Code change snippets

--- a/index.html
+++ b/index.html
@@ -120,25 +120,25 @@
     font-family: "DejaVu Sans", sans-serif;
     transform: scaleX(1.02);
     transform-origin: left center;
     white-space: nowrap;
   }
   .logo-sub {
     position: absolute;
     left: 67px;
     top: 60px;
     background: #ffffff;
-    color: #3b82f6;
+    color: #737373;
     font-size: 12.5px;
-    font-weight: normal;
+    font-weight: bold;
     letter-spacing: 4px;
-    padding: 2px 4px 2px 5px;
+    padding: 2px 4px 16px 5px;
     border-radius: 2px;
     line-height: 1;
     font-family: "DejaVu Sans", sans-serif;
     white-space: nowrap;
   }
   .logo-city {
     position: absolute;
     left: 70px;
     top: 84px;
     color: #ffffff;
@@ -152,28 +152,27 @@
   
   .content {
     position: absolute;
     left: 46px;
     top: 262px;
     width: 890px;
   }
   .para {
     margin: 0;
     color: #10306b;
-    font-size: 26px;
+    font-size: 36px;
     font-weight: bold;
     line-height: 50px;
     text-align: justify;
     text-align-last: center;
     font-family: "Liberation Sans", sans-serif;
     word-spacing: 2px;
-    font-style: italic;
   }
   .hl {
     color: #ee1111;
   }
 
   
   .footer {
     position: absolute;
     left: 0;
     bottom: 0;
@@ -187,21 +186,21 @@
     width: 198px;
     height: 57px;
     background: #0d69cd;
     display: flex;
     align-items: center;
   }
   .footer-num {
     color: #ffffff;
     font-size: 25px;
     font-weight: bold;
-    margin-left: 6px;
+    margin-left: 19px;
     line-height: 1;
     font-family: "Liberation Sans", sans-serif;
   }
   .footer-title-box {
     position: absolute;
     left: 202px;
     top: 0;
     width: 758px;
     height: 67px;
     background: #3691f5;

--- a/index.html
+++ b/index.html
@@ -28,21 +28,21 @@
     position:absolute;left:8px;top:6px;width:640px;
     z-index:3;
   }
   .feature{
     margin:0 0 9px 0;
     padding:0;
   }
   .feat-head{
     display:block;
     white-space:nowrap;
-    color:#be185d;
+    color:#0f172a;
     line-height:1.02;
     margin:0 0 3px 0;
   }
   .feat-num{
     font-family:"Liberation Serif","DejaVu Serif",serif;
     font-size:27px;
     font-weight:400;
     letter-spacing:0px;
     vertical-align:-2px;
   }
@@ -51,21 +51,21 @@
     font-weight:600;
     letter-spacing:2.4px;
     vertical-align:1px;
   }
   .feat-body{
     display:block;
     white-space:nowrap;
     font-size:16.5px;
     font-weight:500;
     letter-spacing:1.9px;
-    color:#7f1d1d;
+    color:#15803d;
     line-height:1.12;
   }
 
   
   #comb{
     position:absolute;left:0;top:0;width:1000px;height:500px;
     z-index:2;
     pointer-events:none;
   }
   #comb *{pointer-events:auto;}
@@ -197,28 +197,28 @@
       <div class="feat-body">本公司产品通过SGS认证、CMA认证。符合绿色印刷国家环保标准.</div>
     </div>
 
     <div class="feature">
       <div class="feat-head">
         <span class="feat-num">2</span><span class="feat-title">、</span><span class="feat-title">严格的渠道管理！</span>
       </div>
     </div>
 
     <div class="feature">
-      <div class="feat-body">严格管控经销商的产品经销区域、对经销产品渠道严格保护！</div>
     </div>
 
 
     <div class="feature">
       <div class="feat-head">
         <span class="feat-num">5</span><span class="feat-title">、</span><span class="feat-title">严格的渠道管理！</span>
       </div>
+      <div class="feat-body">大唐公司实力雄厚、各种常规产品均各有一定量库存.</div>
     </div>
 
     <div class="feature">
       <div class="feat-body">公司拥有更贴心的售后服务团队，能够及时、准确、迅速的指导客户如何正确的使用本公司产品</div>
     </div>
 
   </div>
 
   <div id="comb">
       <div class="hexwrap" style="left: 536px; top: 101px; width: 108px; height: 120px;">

What is expected: Every entry, from the first line to the last, should be retyped exactly.

The answer:
--- a/index.html
+++ b/index.html
@@ -120,25 +120,25 @@
     font-family: "DejaVu Sans", sans-serif;
     transform: scaleX(1.02);
     transform-origin: left center;
     white-space: nowrap;
   }
   .logo-sub {
     position: absolute;
     left: 67px;
     top: 60px;
     background: #ffffff;
-    color: #3b82f6;
+    color: #737373;
     font-size: 12.5px;
-    font-weight: normal;
+    font-weight: bold;
     letter-spacing: 4px;
-    padding: 2px 4px 2px 5px;
+    padding: 2px 4px 16px 5px;
     border-radius: 2px;
     line-height: 1;
     font-family: "DejaVu Sans", sans-serif;
     white-space: nowrap;
   }
   .logo-city {
     position: absolute;
     left: 70px;
     top: 84px;
     color: #ffffff;
@@ -152,28 +152,27 @@
   
   .content {
     position: absolute;
     left: 46px;
     top: 262px;
     width: 890px;
   }
   .para {
     margin: 0;
     color: #10306b;
-    font-size: 26px;
+    font-size: 36px;
     font-weight: bold;
     line-height: 50px;
     text-align: justify;
     text-align-last: center;
     font-family: "Liberation Sans", sans-serif;
     word-spacing: 2px;
-    font-style: italic;
   }
   .hl {
     color: #ee1111;
   }
 
   
   .footer {
     position: absolute;
     left: 0;
     bottom: 0;
@@ -187,21 +186,21 @@
     width: 198px;
     height: 57px;
     background: #0d69cd;
     display: flex;
     align-items: center;
   }
   .footer-num {
     color: #ffffff;
     font-size: 25px;
     font-weight: bold;
-    margin-left: 6px;
+    margin-left: 19px;
     line-height: 1;
     font-family: "Liberation Sans", sans-serif;
   }
   .footer-title-box {
     position: absolute;
     left: 202px;
     top: 0;
     width: 758px;
     height: 67px;
     background: #3691f5;

--- a/index.html
+++ b/index.html
@@ -28,21 +28,21 @@
     position:absolute;left:8px;top:6px;width:640px;
     z-index:3;
   }
   .feature{
     margin:0 0 9px 0;
     padding:0;
   }
   .feat-head{
     display:block;
     white-space:nowrap;
-    color:#be185d;
+    color:#0f172a;
     line-height:1.02;
     margin:0 0 3px 0;
   }
   .feat-num{
     font-family:"Liberation Serif","DejaVu Serif",serif;
     font-size:27px;
     font-weight:400;
     letter-spacing:0px;
     vertical-align:-2px;
   }
@@ -51,21 +51,21 @@
     font-weight:600;
     letter-spacing:2.4px;
     vertical-align:1px;
   }
   .feat-body{
     display:block;
     white-space:nowrap;
     font-size:16.5px;
     font-weight:500;
     letter-spacing:1.9px;
-    color:#7f1d1d;
+    color:#15803d;
     line-height:1.12;
   }
 
   
   #comb{
     position:absolute;left:0;top:0;width:1000px;height:500px;
     z-index:2;
     pointer-events:none;
   }
   #comb *{pointer-events:auto;}
@@ -197,28 +197,28 @@
       <div class="feat-body">本公司产品通过SGS认证、CMA认证。符合绿色印刷国家环保标准.</div>
     </div>
 
     <div class="feature">
       <div class="feat-head">
         <span class="feat-num">2</span><span class="feat-title">、</span><span class="feat-title">严格的渠道管理！</span>
       </div>
     </div>
 
     <div class="feature">
-      <div class="feat-body">严格管控经销商的产品经销区域、对经销产品渠道严格保护！</div>
     </div>
 
 
     <div class="feature">
       <div class="feat-head">
         <span class="feat-num">5</span><span class="feat-title">、</span><span class="feat-title">严格的渠道管理！</span>
       </div>
+      <div class="feat-body">大唐公司实力雄厚、各种常规产品均各有一定量库存.</div>
     </div>
 
     <div class="feature">
       <div class="feat-body">公司拥有更贴心的售后服务团队，能够及时、准确、迅速的指导客户如何正确的使用本公司产品</div>
     </div>
 
   </div>
 
   <div id="comb">
       <div class="hexwrap" style="left: 536px; top: 101px; width: 108px; height: 120px;">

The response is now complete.